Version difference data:
==========
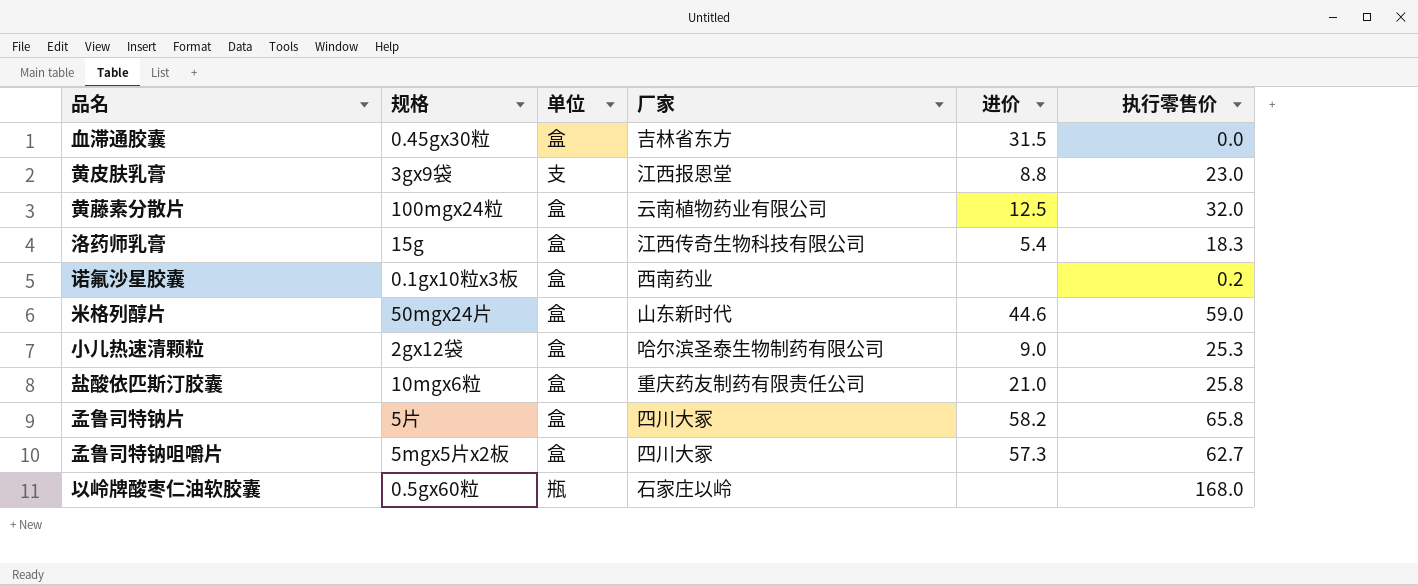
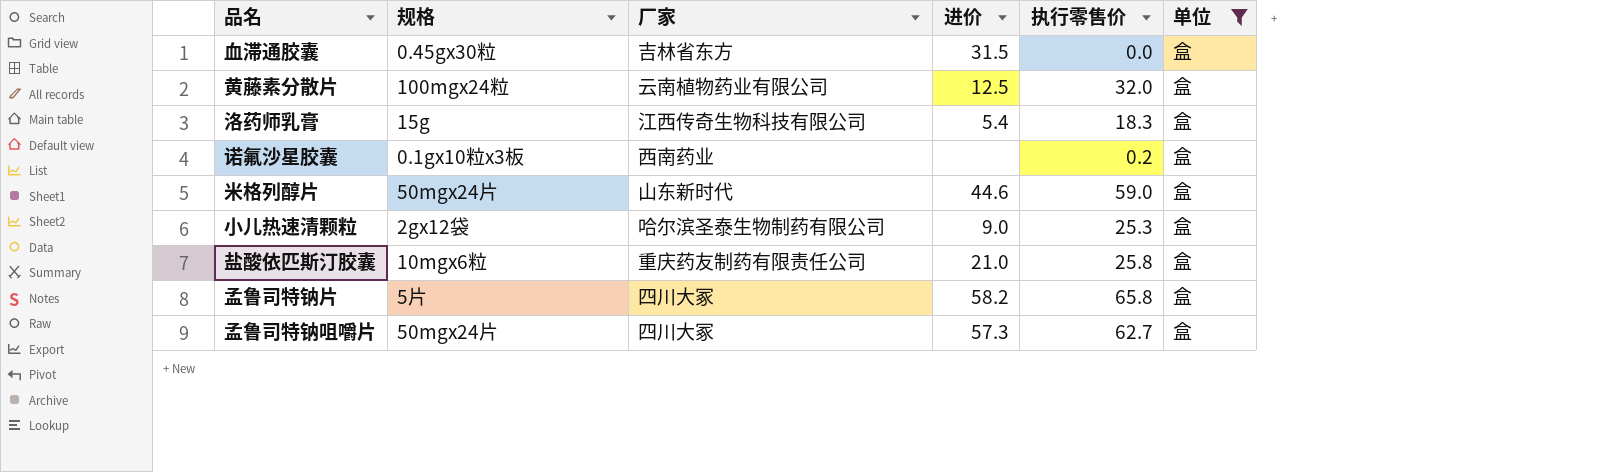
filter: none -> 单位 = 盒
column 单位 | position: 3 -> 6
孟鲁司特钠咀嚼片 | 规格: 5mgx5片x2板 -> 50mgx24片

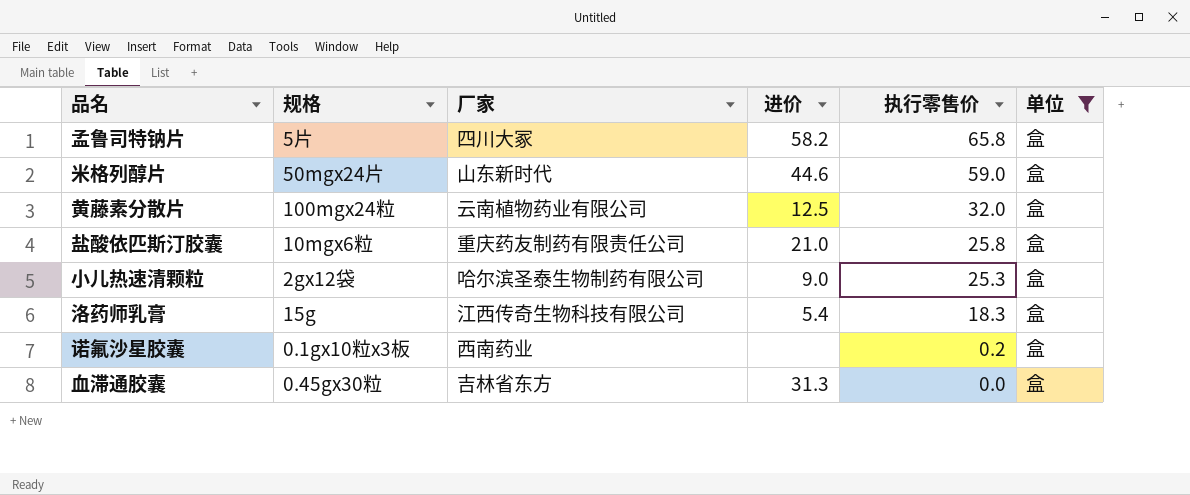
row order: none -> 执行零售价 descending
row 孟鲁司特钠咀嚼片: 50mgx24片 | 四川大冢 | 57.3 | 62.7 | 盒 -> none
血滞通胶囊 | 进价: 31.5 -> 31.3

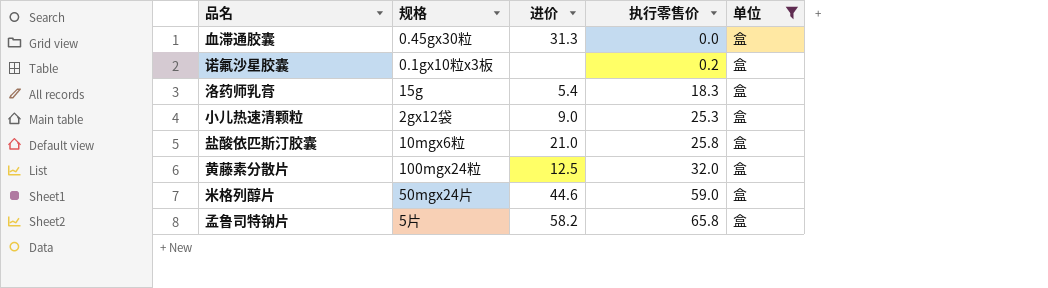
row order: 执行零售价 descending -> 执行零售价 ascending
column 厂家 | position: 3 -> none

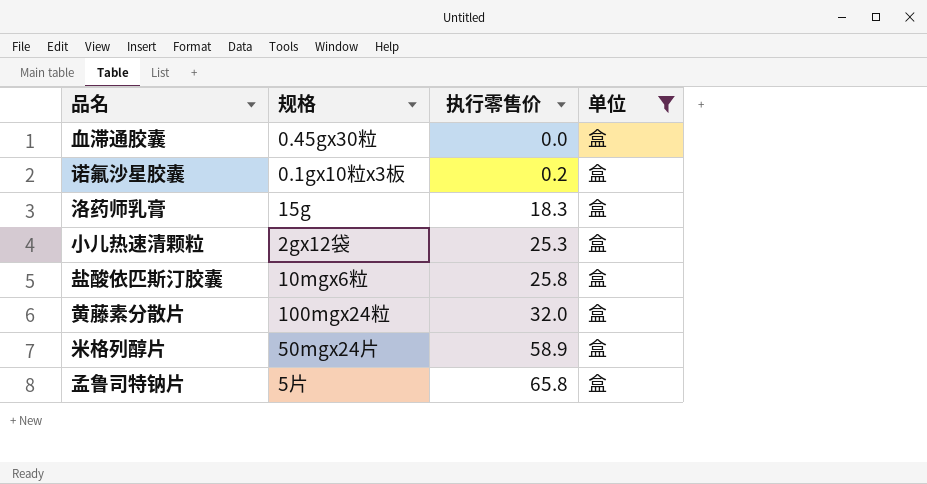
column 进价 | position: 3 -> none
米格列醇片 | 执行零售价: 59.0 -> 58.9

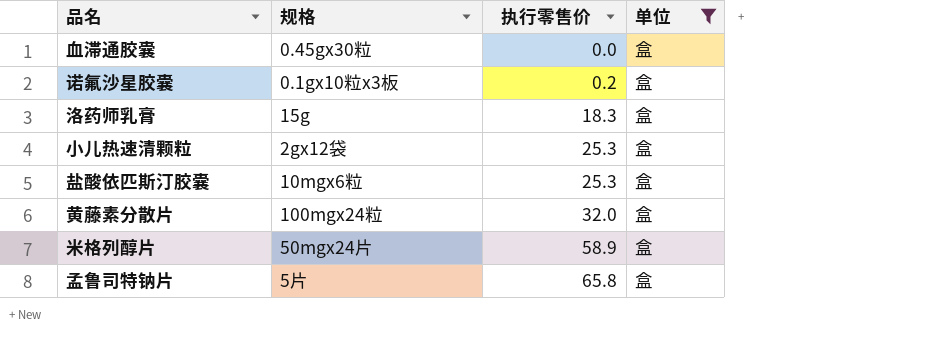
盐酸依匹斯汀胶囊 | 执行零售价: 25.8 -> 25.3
==========
Exact text is required for the lines from the one with "row 孟鲁司特钠咀嚼片: 50mgx24片" through the last line of the entries, both included. Omit pictures.

Reply —
row 孟鲁司特钠咀嚼片: 50mgx24片 | 四川大冢 | 57.3 | 62.7 | 盒 -> none
血滞通胶囊 | 进价: 31.5 -> 31.3

row order: 执行零售价 descending -> 执行零售价 ascending
column 厂家 | position: 3 -> none

column 进价 | position: 3 -> none
米格列醇片 | 执行零售价: 59.0 -> 58.9

盐酸依匹斯汀胶囊 | 执行零售价: 25.8 -> 25.3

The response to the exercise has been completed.